Your goal:
Copy out the entries word for word, leaving images aside.

[Collection entries]

========================

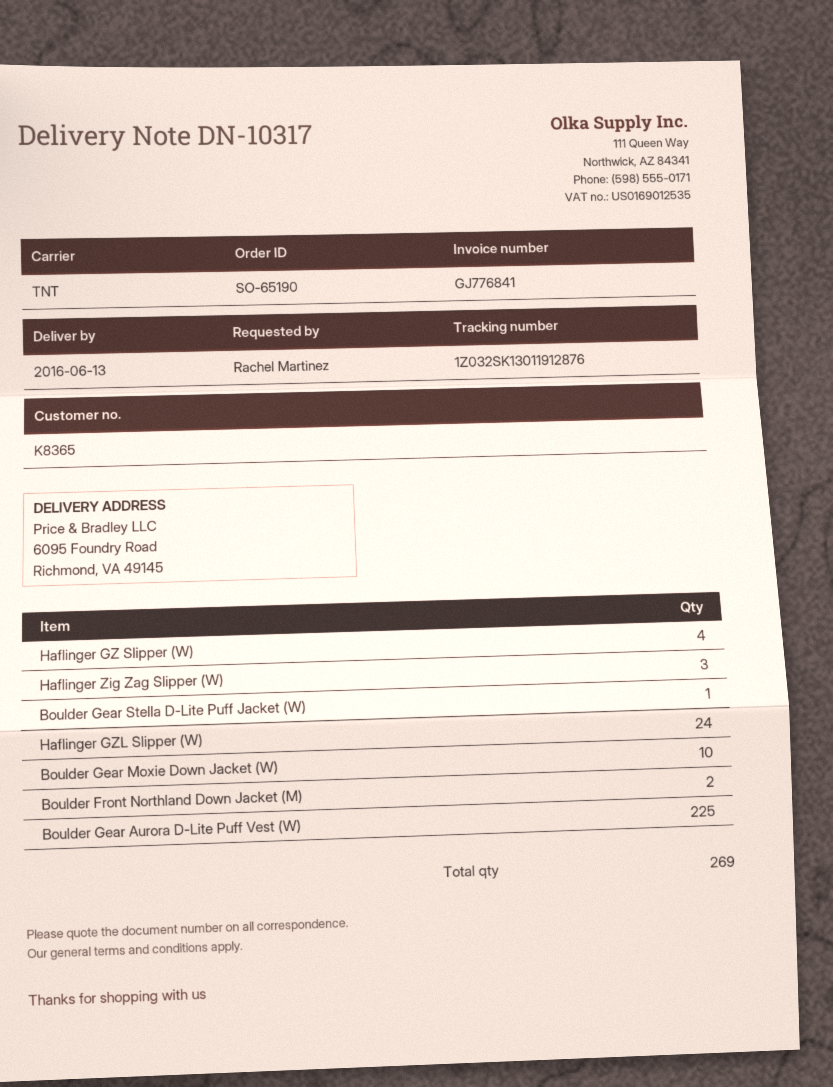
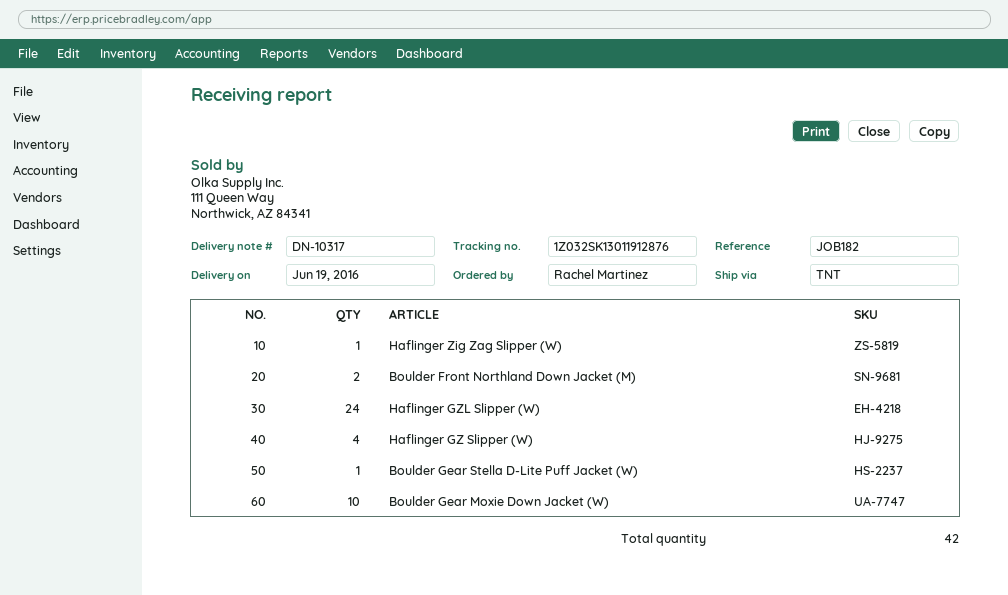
delivery date: 2016-06-13 -> 2016-06-19
Haflinger Zig Zag Slipper (W): 3 -> 1
Boulder Gear Aurora D-Lite Puff Vest (W): 225 -> none
total quantity: 269 -> 42

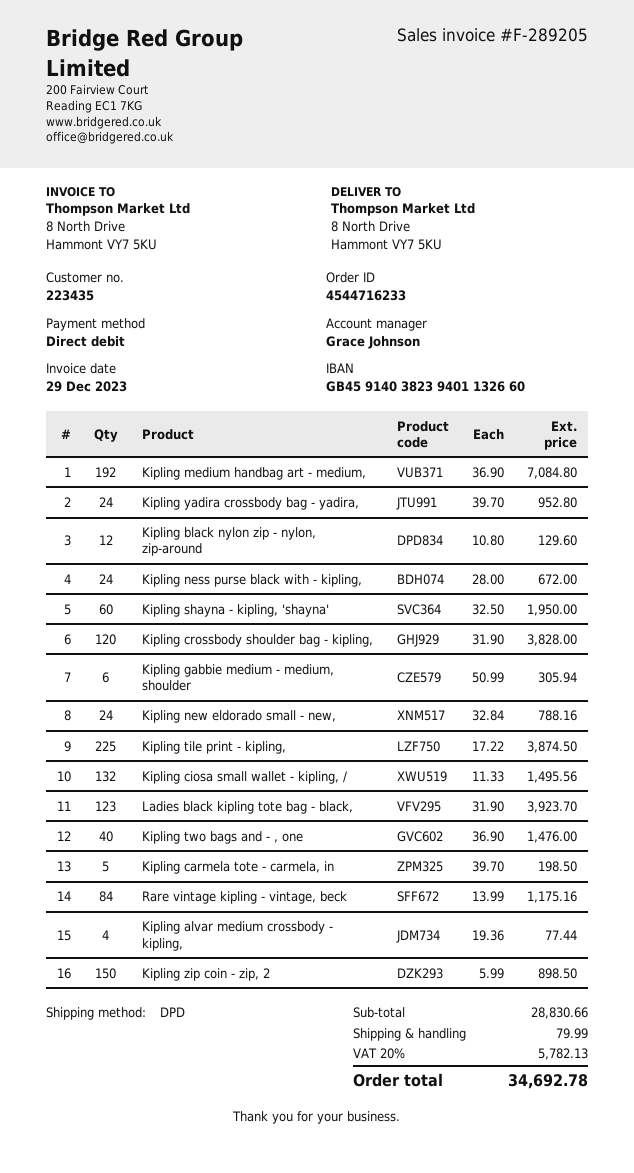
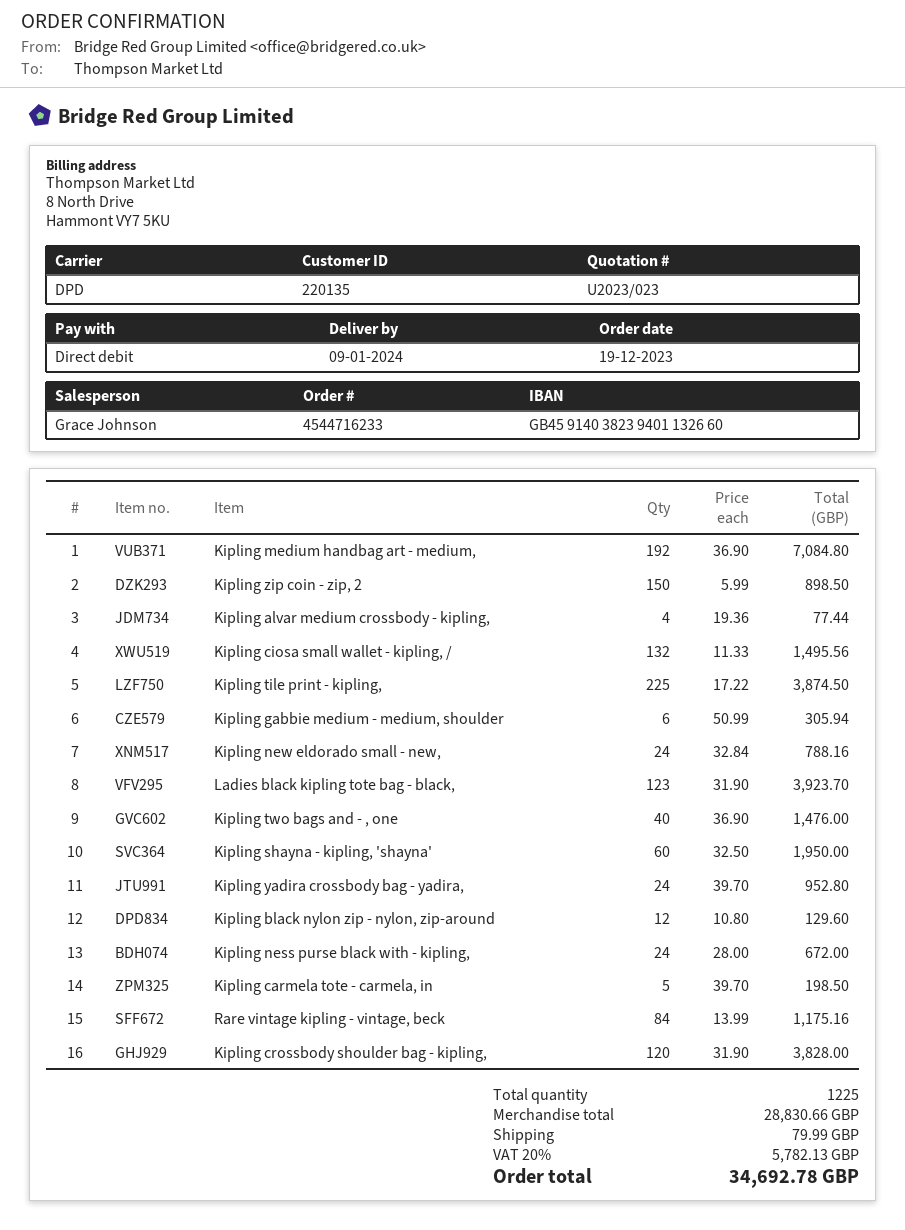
customer number: 223435 -> 220135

========================

Written response:
delivery date: 2016-06-13 -> 2016-06-19
Haflinger Zig Zag Slipper (W): 3 -> 1
Boulder Gear Aurora D-Lite Puff Vest (W): 225 -> none
total quantity: 269 -> 42

customer number: 223435 -> 220135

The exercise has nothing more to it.